But why? She never did anything wrong to them. In fact, she made no attempt to talk to anyone else, except for me. Their behavior made me angry; and I saw my fingers curl into miniature boxing gloves.

Nicole sniffles, and the row in front of us, including myself since it tunes me back into present time, do a double take toward her; only, my eyes stay on her. Her eyes are red and watery. I glimpse around the room. Everyone is at work and Mrs. Grimes continues to chatter away about how to find the answer to question twelve. Oops, I thought we were still on number eight.

Forget it. I am already too far behind to scribble down the answers. So, I lean in and ask, “You okay?”

“Shh,” one of the cult girls in front of us says, with her finger against her lips.

I stick out my tongue as soon as the Manson girl turns away (I watched a two-hour documentary on the Manson girls—and she looks like one of them). At first, I am unaware that sticking out my tongue actually makes Nicole chuckle. “Now I’m okay,” she says with a nod and sniffles back the tears.

I smile back.


Part VIII: Nicole

Oh, goodie! Only half an hour to go before the bell rings. After my return from the bathroom, where I broke down in one of the stalls (thank God the bathroom was empty) I did not expect Katie and I to actually ... bond.
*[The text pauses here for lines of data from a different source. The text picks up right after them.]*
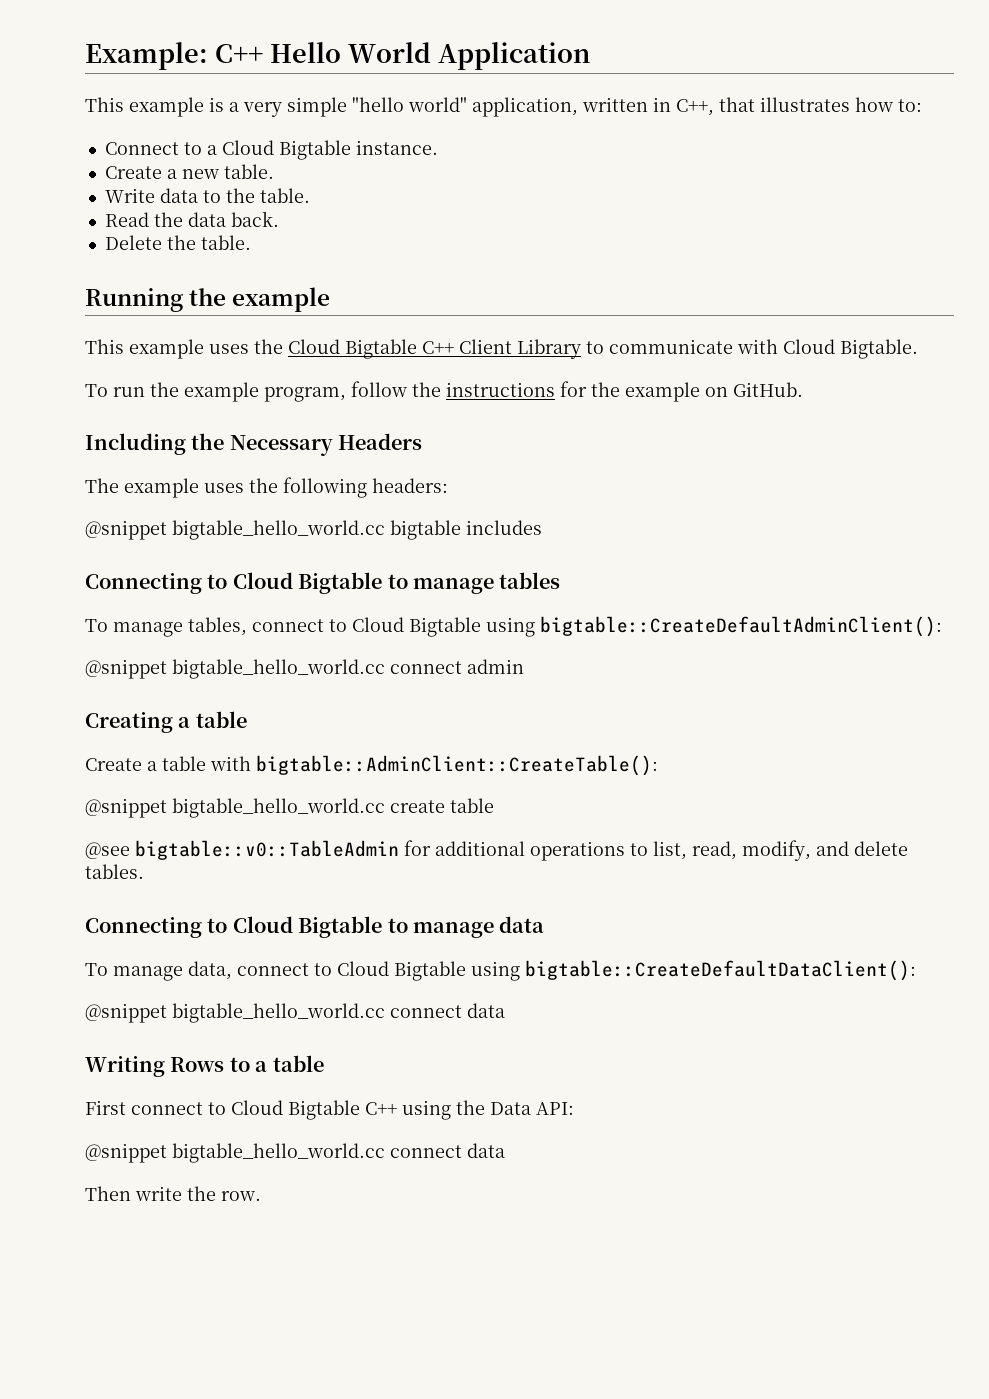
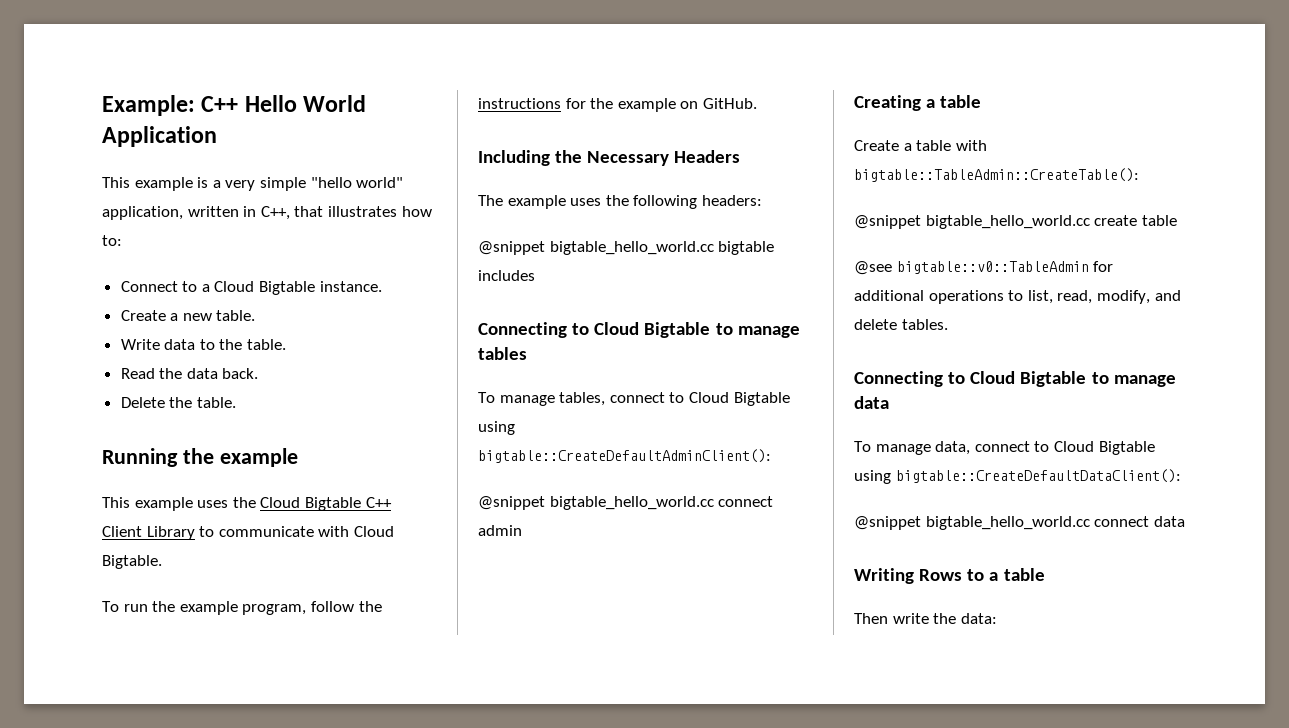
- Create a table with bigtable::AdminClient::CreateTable():
+ Create a table with bigtable::TableAdmin::CreateTable():
- First connect to Cloud Bigtable C++ using the Data API:
- @snippet bigtable_hello_world.cc connect data
- Then write the row.
+ Then write the data:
Math wraps up around 11am. Mrs. Grimes takes the hint and stops talking, due to the many half shut eyes and pouty lips in the class she sees. She calls it a day and pops in the movie, The Mouse and the Motorcycle. Most of my classmates move to the back of the room for a better view of the TV, that hangs on the wall. Katie and I laugh at the funny looking—not to mention talking—mouse. The film receives a few gasps and “ewwwwwws” because of the cheesy special effects and the fact that a boy wants to befriend a mouse, named Ralph. If I ever saw a talking mouse, I would run away and scream at the top of my lungs.

We are unable to finish the film due to time. There are a few “ahhs” when Mrs. Grimes ejects the video from the VCR. The bell rings, and now my classmates holler and cheer. “Hip hip!” a boy in a Godzilla T-shirt riots up.

“Hooray!” the class chants back, including Katie and me, as we all walk out.

“See you all tomorrow!” Mrs. Grimes shouts after us. We all wave goodbye. “Have a great rest of the day!” For the first time, I notice her empty left ring finger (so not a wife—maybe not a mom either).

It must be a habit of mine—assuming that all ladies are tied down—as my mom once put it, “If a woman is not married by a certain age ...”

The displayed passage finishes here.